Content preview from Beautiful Code

Chapter 6. Framework for Integrated Test: Beauty Through Fragility

Michael Feathers

I have some ideas about what good design is. Every programmer does. We all develop these ideas through practice, and we draw on them as we work. If we’re tempted to use a public variable in a class, we remember that public variables are usually a symptom of bad design, and if we see implementation inheritance, we remember that we should prefer delegation to inheritance.[4]

Rules like these are useful. They help us move our way through the design space as we work, but we do ourselves a disservice if we forget that they are just rules of thumb. If we forget, we can end up with design where we are “doing everything” right, but we still miss the mark.
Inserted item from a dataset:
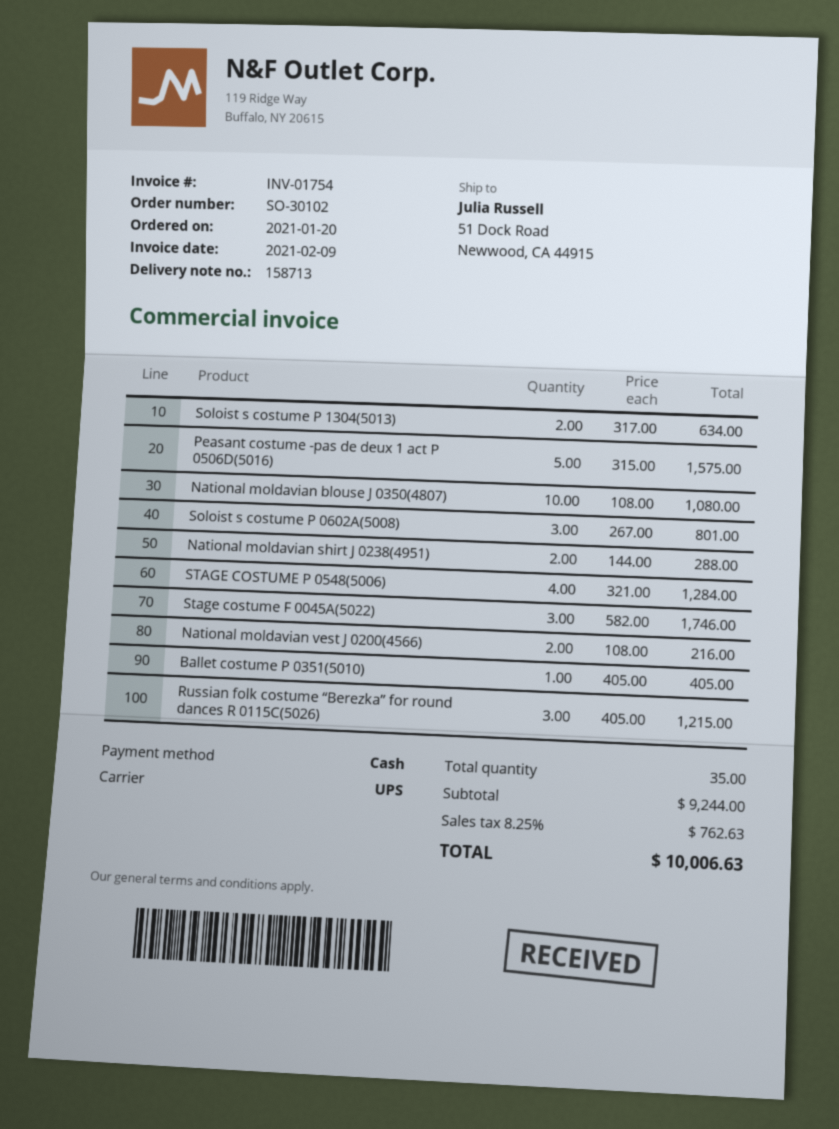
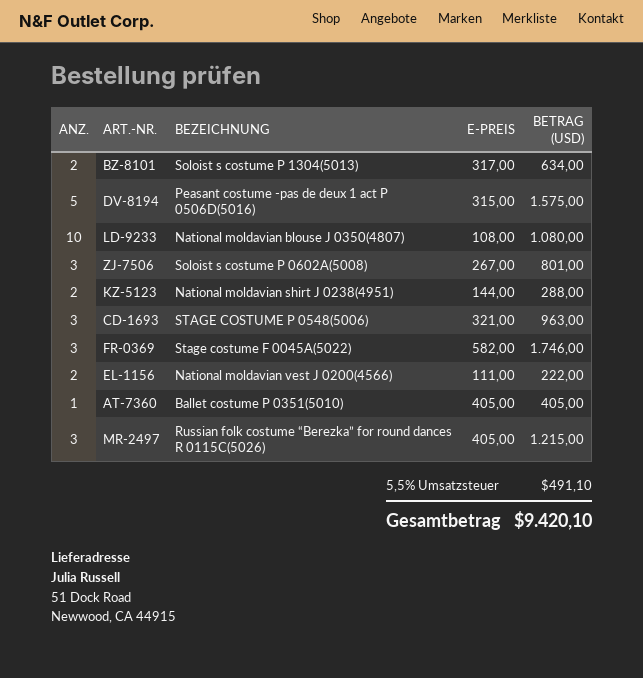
STAGE COSTUME P 0548(5006): 4 x 321.00 = 1284.00 -> 3 x 321.00 = 963.00
National moldavian vest J 0200(4566): 2 x 108.00 = 216.00 -> 2 x 111.00 = 222.00
tax: 8.25% = 762.63 -> 5.5% = 491.10
total: 10006.63 -> 9420.10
These thoughts were driven home to me back in 2002 when Ward Cunningham released Framework for Integrated Test (FIT), his automated testing framework. FIT consists of a small set of elegant Java classes. They maneuver in a path around nearly every rule of thumb about design in the Java community, and each little turn that they make is compelling. They stand in stark contrast to design that just follows the rules.

To me, FIT is beautiful code. It’s an invitation to think about the contextual nature of design.

In this chapter, I’ll walk through one of the earliest released versions of FIT. I’ll show how FIT deviates from much of the current accepted wisdom of Java and OO framework development, and describe how FIT challenged me to reconsider some of my deeply ...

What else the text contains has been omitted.